• [EXERCISE]: Copy the listing below in full and skip every picture.

****

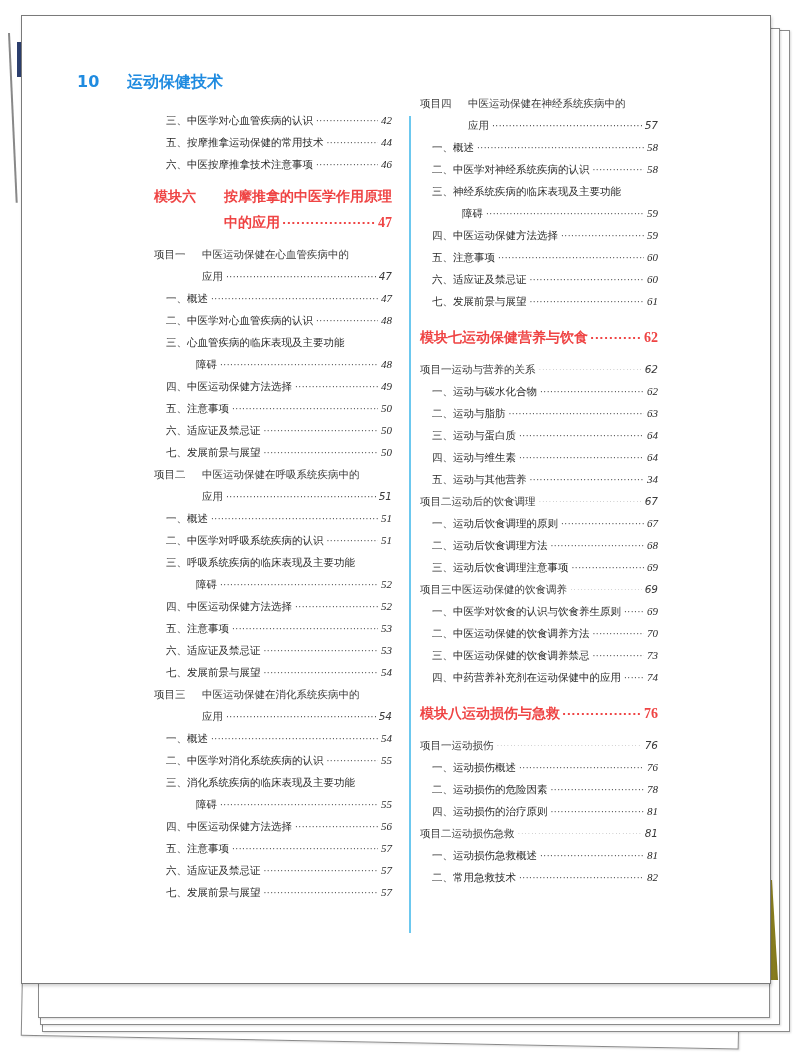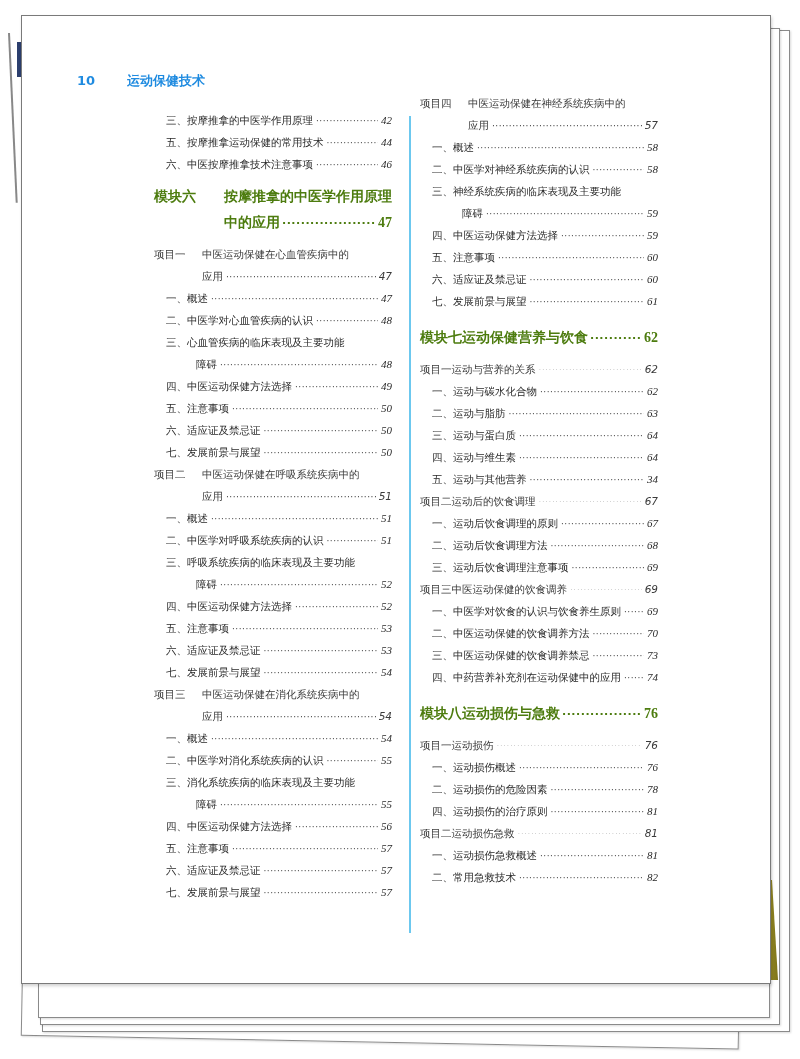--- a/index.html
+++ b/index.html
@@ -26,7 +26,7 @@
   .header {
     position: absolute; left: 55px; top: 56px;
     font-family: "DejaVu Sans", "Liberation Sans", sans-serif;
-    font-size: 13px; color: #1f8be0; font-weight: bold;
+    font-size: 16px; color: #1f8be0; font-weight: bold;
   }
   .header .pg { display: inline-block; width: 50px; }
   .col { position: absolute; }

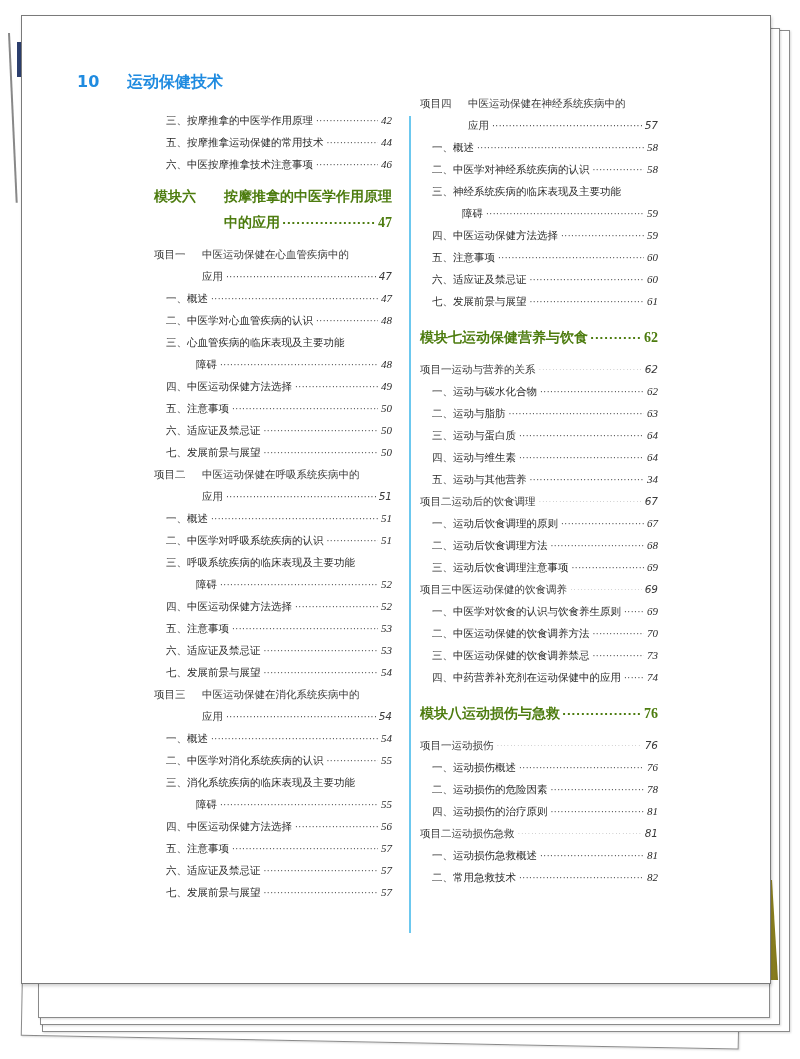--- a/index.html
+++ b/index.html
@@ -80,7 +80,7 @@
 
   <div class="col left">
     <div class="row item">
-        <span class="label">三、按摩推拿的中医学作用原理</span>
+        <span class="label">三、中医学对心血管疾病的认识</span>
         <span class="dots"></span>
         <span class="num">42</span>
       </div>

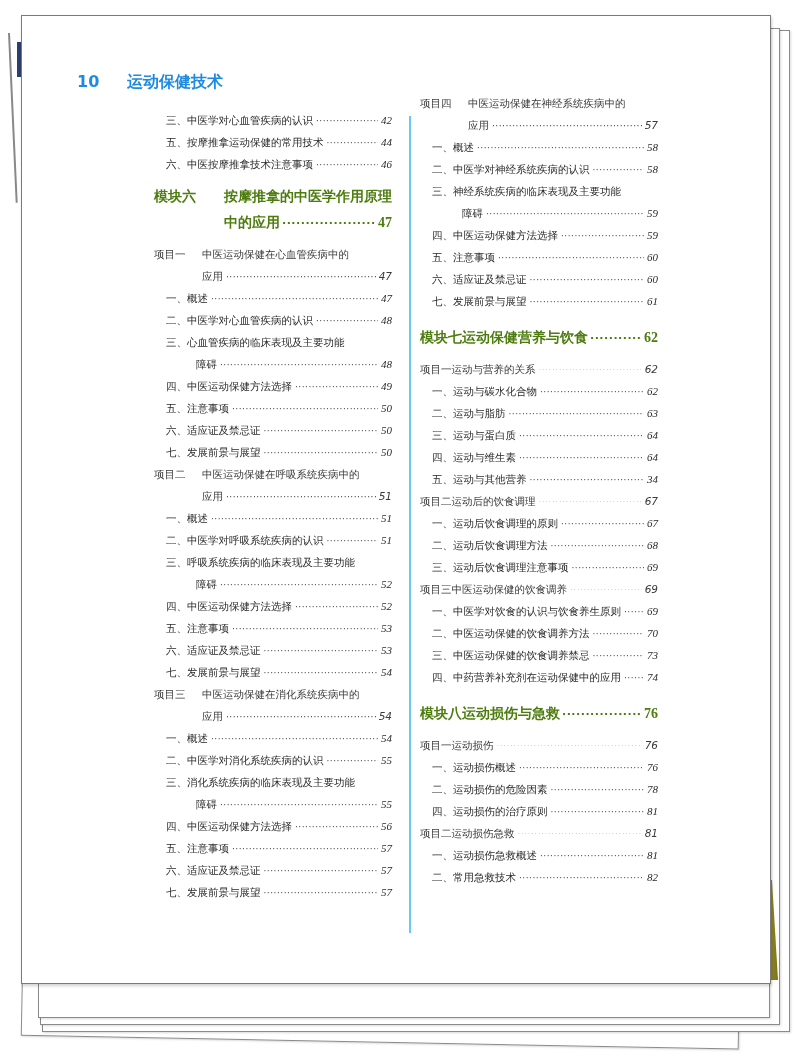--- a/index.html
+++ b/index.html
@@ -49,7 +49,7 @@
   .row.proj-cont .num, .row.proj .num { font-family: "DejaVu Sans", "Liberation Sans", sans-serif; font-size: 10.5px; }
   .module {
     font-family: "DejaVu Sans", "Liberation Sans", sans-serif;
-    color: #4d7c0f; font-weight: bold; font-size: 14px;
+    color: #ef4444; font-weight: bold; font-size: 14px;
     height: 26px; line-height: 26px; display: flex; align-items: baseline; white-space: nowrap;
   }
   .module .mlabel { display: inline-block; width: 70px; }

****

• [EXERCISE OUTPUT]:
--- a/index.html
+++ b/index.html
@@ -26,7 +26,7 @@
   .header {
     position: absolute; left: 55px; top: 56px;
     font-family: "DejaVu Sans", "Liberation Sans", sans-serif;
-    font-size: 13px; color: #1f8be0; font-weight: bold;
+    font-size: 16px; color: #1f8be0; font-weight: bold;
   }
   .header .pg { display: inline-block; width: 50px; }
   .col { position: absolute; }

--- a/index.html
+++ b/index.html
@@ -80,7 +80,7 @@
 
   <div class="col left">
     <div class="row item">
-        <span class="label">三、按摩推拿的中医学作用原理</span>
+        <span class="label">三、中医学对心血管疾病的认识</span>
         <span class="dots"></span>
         <span class="num">42</span>
       </div>

--- a/index.html
+++ b/index.html
@@ -49,7 +49,7 @@
   .row.proj-cont .num, .row.proj .num { font-family: "DejaVu Sans", "Liberation Sans", sans-serif; font-size: 10.5px; }
   .module {
     font-family: "DejaVu Sans", "Liberation Sans", sans-serif;
-    color: #4d7c0f; font-weight: bold; font-size: 14px;
+    color: #ef4444; font-weight: bold; font-size: 14px;
     height: 26px; line-height: 26px; display: flex; align-items: baseline; white-space: nowrap;
   }
   .module .mlabel { display: inline-block; width: 70px; }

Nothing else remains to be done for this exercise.